Work to be completed: Where the string "justify" occurs in a line of the data below, that line should be copied.

Given entries:
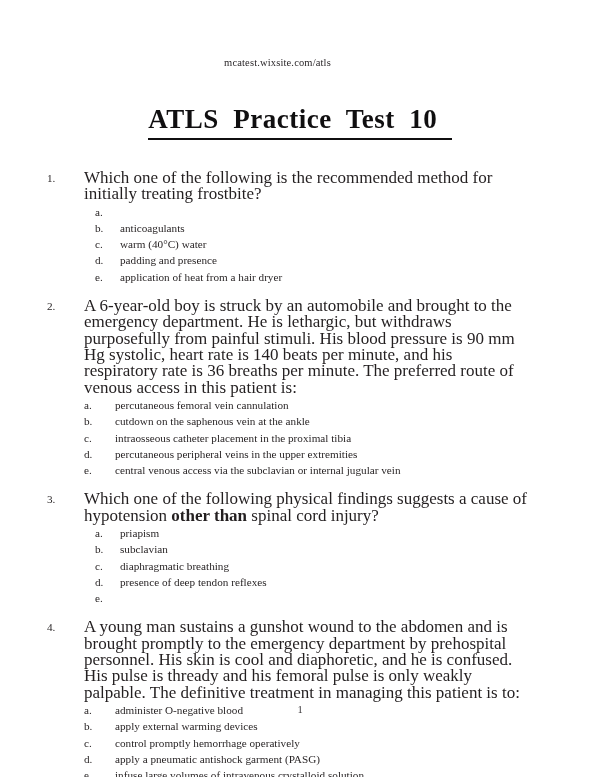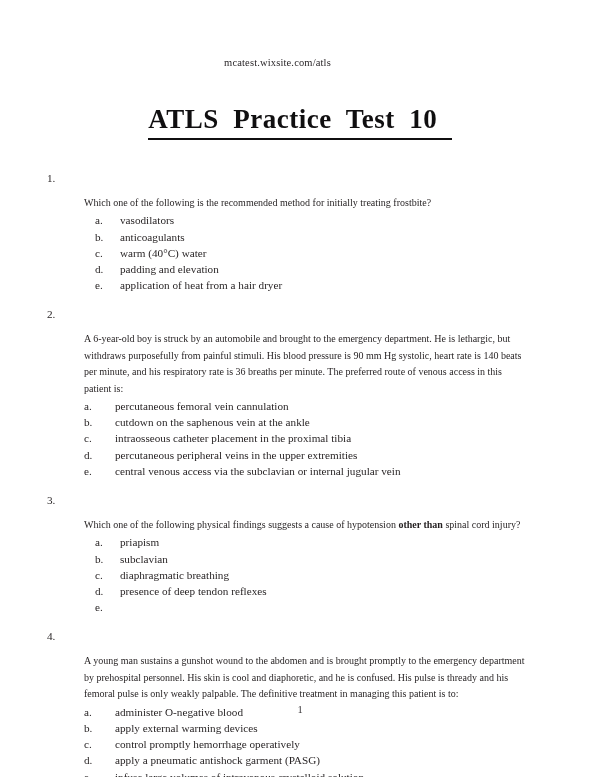--- a/index.html
+++ b/index.html
@@ -71,12 +71,11 @@
   }
   .q-stem {
     flex: 1 1 auto;
-    font-size: 10px;
+    font-size: 17px;
     line-height: 16.4px;
     text-align: justify;
     text-justify: inter-word;
     hyphens: none;
-    margin-top: 25px;
   }
   .q-stem.nojust {
     text-align: left;

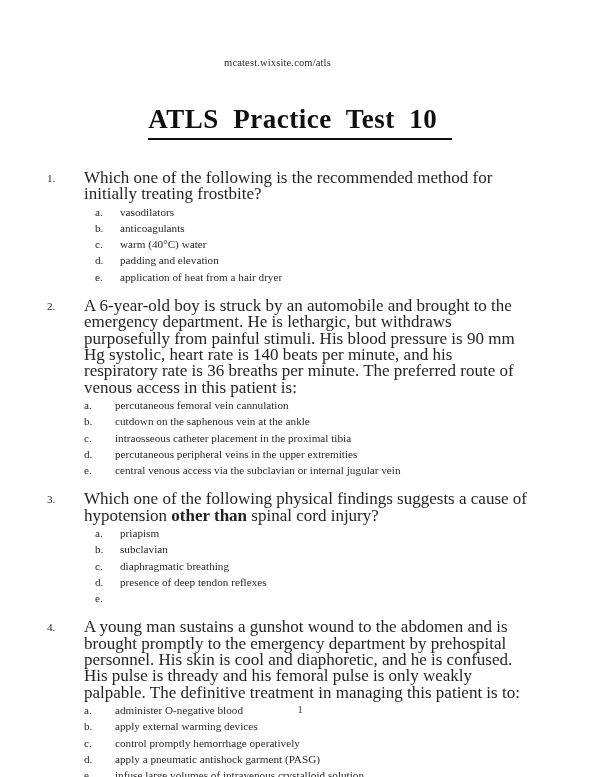--- a/index.html
+++ b/index.html
@@ -147,7 +147,6 @@
         <ul class="options indent-deep">
           <li class="option">
             <span class="opt-letter">a.</span>
-            <span class="opt-text">vasodilators</span>
           </li>
           <li class="option">
             <span class="opt-letter">b.</span>

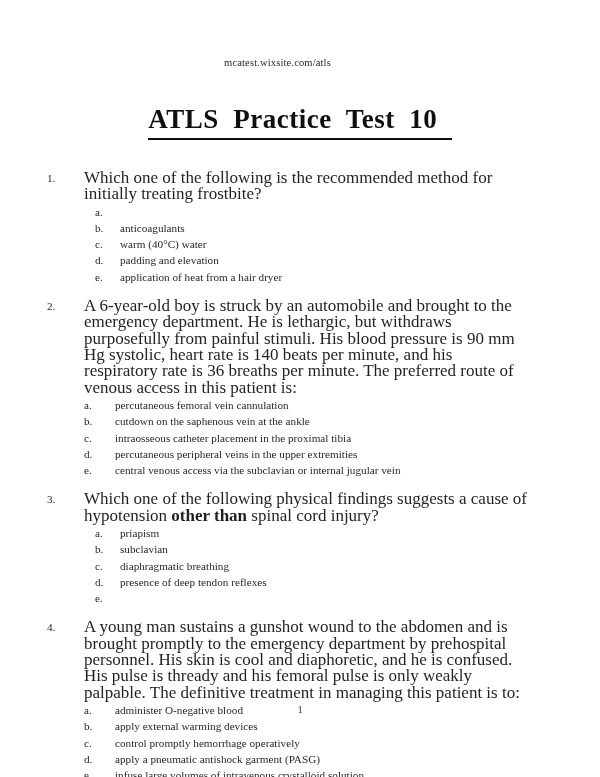--- a/index.html
+++ b/index.html
@@ -158,7 +158,7 @@
           </li>
           <li class="option">
             <span class="opt-letter">d.</span>
-            <span class="opt-text">padding and elevation</span>
+            <span class="opt-text">padding and presence</span>
           </li>
           <li class="option">
             <span class="opt-letter">e.</span>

Result of this exercise:
     text-align: justify;
     text-justify: inter-word;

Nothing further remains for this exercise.